- Developer: Stargate Productions
- Publisher: Sega
- Director: Sam Nicholson
- Producer: Tony Cabalu
- Programmers: Jay Tautges Kevin Ashley
- Writer: George Goldsmith
- Composer: Mars Lasar
- Platform: Sega CD
- Release: NA: October 1994; EU: March 1995; AU: April 1995;
- Genre: Interactive movie
- Mode: Single-player

= Midnight Raiders =

1994 video game

Midnight Raiders is a live-action, full-motion video game developed by American studio Stargate Productions and published by Sega for the Sega CD in North America in 1994 and PAL regions in 1995.

== Plot ==
A pair of Apache AH-64 helicopters, the Dragonfly and the Ladybug, is sent on "Operation Midnight", a covert mission to rescue a scientist who is being held hostage deep in enemy territory by the fictional Al Shakkur terrorist organization.
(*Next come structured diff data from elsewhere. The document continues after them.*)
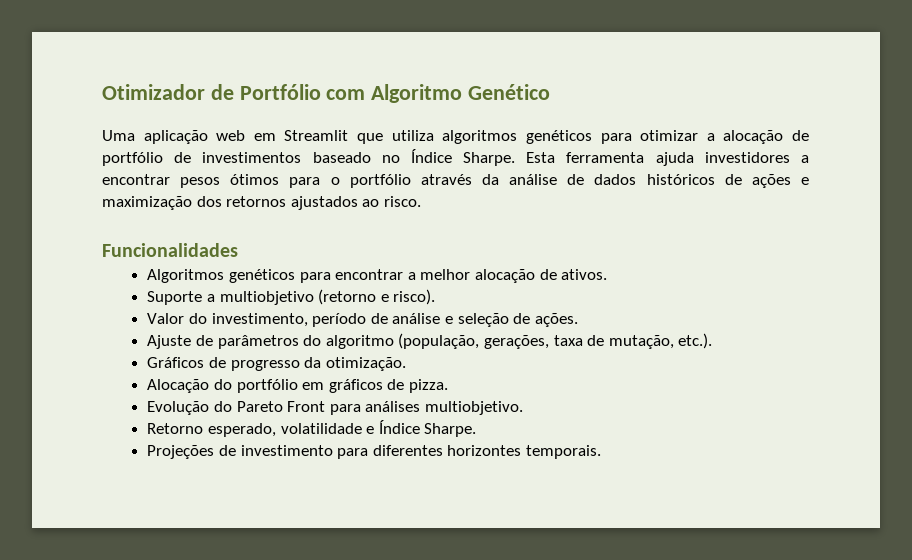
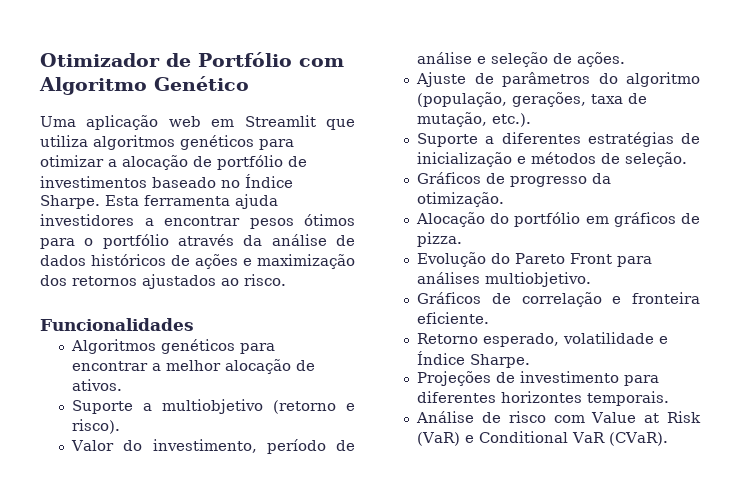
+ Suporte a diferentes estratégias de inicialização e métodos de seleção.
+ Gráficos de correlação e fronteira eficiente.
+ Análise de risco com Value at Risk (VaR) e Conditional VaR (CVaR).

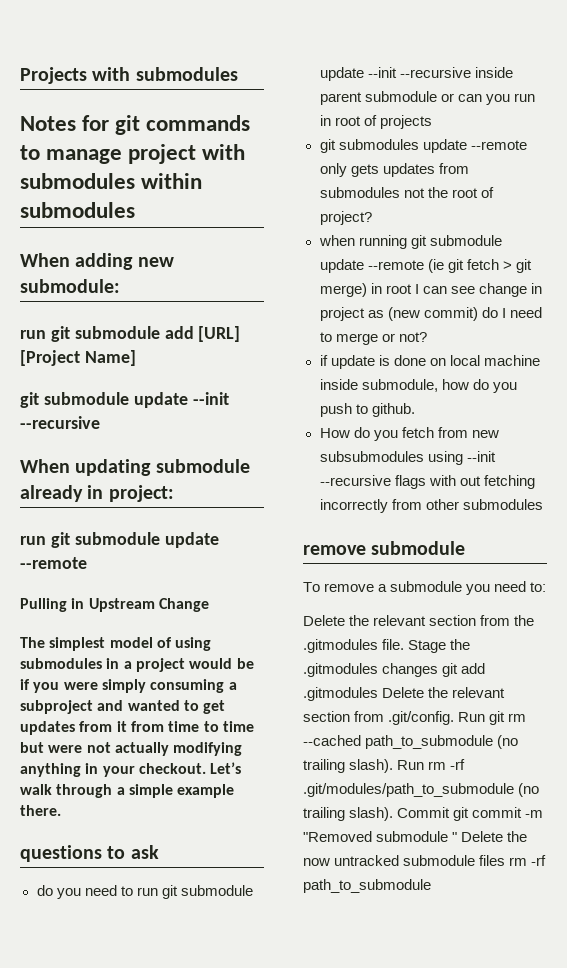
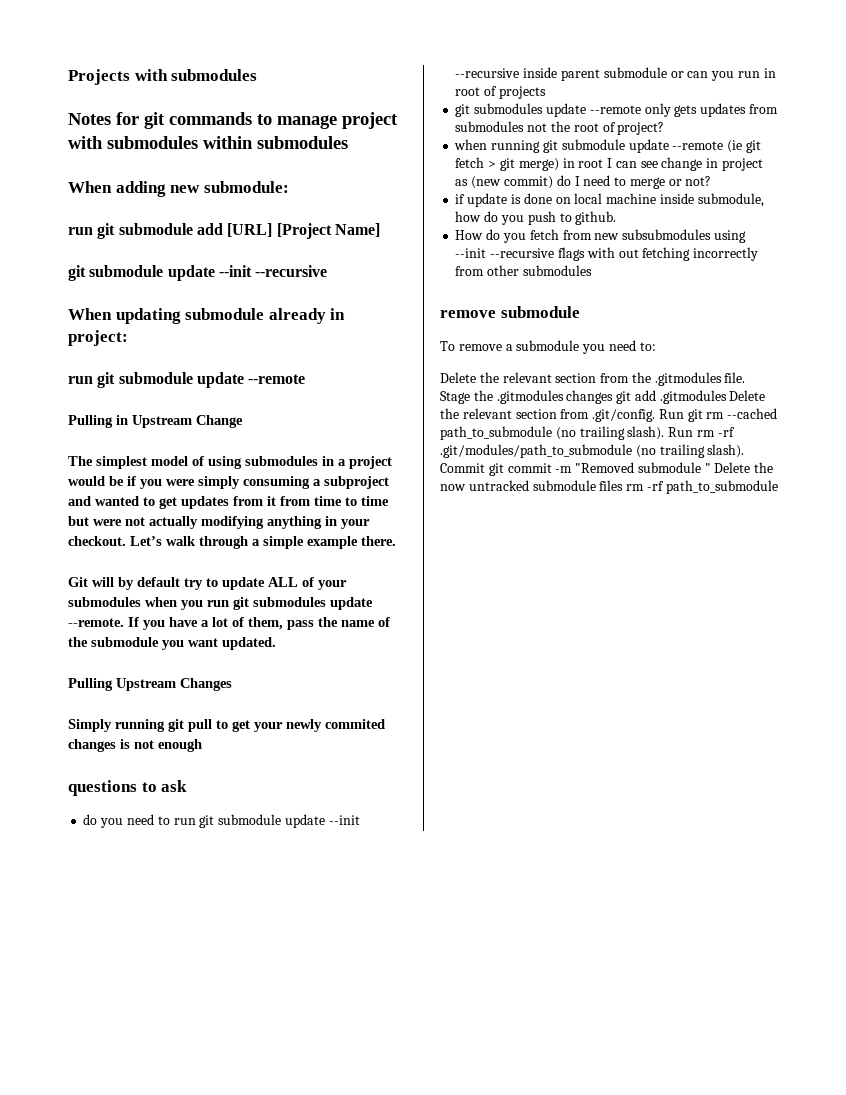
+ Git will by default try to update ALL of your submodules when you run git submodules update --remote. If you have a lot of them, pass the name of the submodule you want updated.
+ Pulling Upstream Changes
+ Simply running git pull to get your newly commited changes is not enough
Early in the mission, two allied trooper carriers are shot down, and the helicopter crews are left without their support. The team must infiltrate an enemy chemical weapons facility, extract the hostage, plant explosives, and escape.

== Gameplay ==

Midnight Raiders is an interactive film game in which the player shoots targets to continue the video and progress through the game.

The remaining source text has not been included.